Catch and eat, either ourselves or give them away.

----------


## wildWoman

We catch and eat. I find catch and release disrespectful to the fish; guess the equivalent for humans would be when bears or alligators start catching and handling humans because they find it fine sport and then release them. Don't think anyone would find that fun.

----------


## Rick

That's a perspective I hadn't considered, WW. I appreciate the post.

----------


## trax

I don't bother dropping a hook in any water that I think might produce fish that I can't eat. Catch 'em and grill 'em as someone mentioned a couple of posts back.

----------


## Beo

> We catch and eat. I find catch and release disrespectful to the fish; guess the equivalent for humans would be when bears or alligators start catching and handling humans because they find it fine sport and then release them. Don't think anyone would find that fun.

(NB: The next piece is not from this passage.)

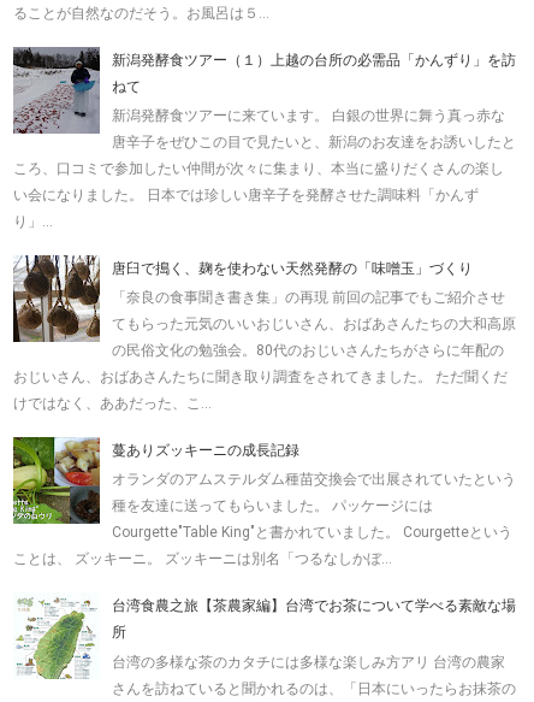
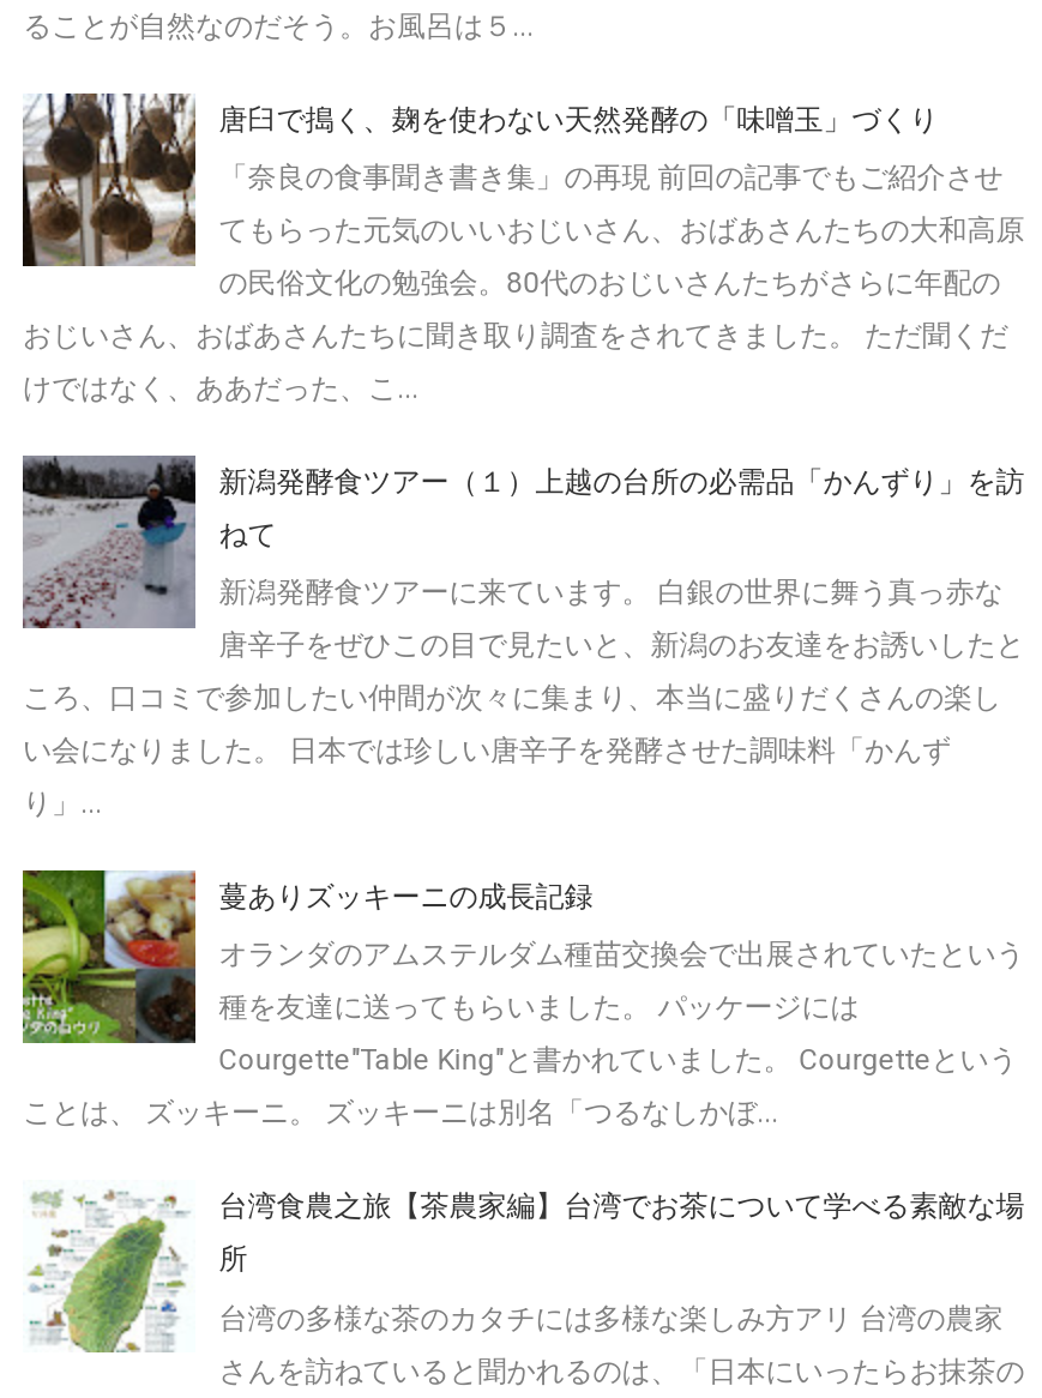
moved [11,47,516,230] -> [18,456,1025,821]: [image] | 新潟発酵食ツアー（１）上越の台所の必需品「かんずり」を訪 | ねて | 新潟発酵食ツアーに来ています。 白銀の世界に舞う真っ赤な | 唐辛子をぜひこの目で見たいと、新潟のお友達をお誘いしたと | ころ、口コミで参加したい仲間が次々に集まり、本当に盛りだくさんの楽し | い会になりました。 日本では珍しい唐辛子を発酵させた調味料「かんず | り」...
moved [12,254,516,412] -> [23,94,1025,405]: [image] | 唐臼で搗く、麹を使わない天然発酵の「味噌玉」づくり | 「奈良の食事聞き書き集」の再現 前回の記事でもご紹介させ | てもらった元気のいいおじいさん、おばあさんたちの大和高原 | の民俗文化の勉強会。80代のおじいさんたちがさらに年配の | おじいさん、おばあさんたちに聞き取り調査をされてきました。 ただ聞くだ | けではなく、ああだった、こ...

You say patatoe I say potatoe, and I'm on the top of the food chain for a reason, God gave man dominance over the beast of the field, foul of the air, and fish of the water.  :Big Grin:

----------


## canid

i think her point was why torture it if one is not inclined eat it. i consider food need and fishing a fair means of aquiring it, and otherwise i'd never stick hook or point in the water.

on the otherhand, if a bear decided to eat my a@# i'd fight back like anybody, but i wouldn't hold a grudge.

----------


## Rick

I printed this thread and I'll just show the bear the post and tell him I agree. That should settle the score.  :Big Grin:

----------


## Beo

I was joking, I do very little fishing because I do not like fish, and man is not on the top of the food chain just the top of the list for killing everything in the food chain.

----------


## Eagles Talon

There are men who spend a weeks wages on a rod, catch a fish, throw it back, then go and spend more on a fish from a shop,
And there are others who make a rod from a sapling, catch a fish and eat.
Which one do you think is the better man?

----------


## danmc

Pretty much catch and eat for me.  I typically don't fish in waters that have warnings about eating anything at all (like lake hartwell).  The places I do fish don't have populations which are really going to suffer by me having dinner and I don't have enough time to fish to be in the situation of catching more than I know what to do with.  While I've never had a problem with eating fish I always felt a little weird about specifically planning on just catch and release fishing so I rarely do that.

-Dan

----------


## canid

you don't always need the posted warning to know if a body of water is too sick to eat from. i suppose i'm picky.

----------


## Fargus

Several states had issued fish consumption advisories a few years back. From what I recall, they were mainly a caution to women under the age of 45 (child bearing years). Very similar to this but more strongly worded. I know the State of Florida has issued warnings about specific fish and specific locales from time to time. The big scare for me is from Ciguatera. I know two people who have been affected by it and it isn't pretty.

----------


## canid

the reason it's a risk to women of child bearing years is that many pollutant toxins such as PCBs are boiaccumulative, and high levels can cause serious harm to a fetus even years after consumption. such pollutants are still highly toxic to the first hand consumer, and will build up over years untill they cause problems like cancer, organ damage, etc. i just try to stay away from them, i'm exposed to enough toxic and carcinogenic substances on a day to day basis that i will certainly limit the exposure i can avoid, such as dietary intake, improper handling/storage, etc. i'd rather have cancer or chronic renal failure at 80 than at 30-40.

----------


## danmc

fargus:  yep.  I think most states publish something.  The fish in GA tend to be fairly good but there are notable exceptions.  Lake Hartwell for example has had enough industrial pollution that the recommendation is no one should eat hybrid bass period.  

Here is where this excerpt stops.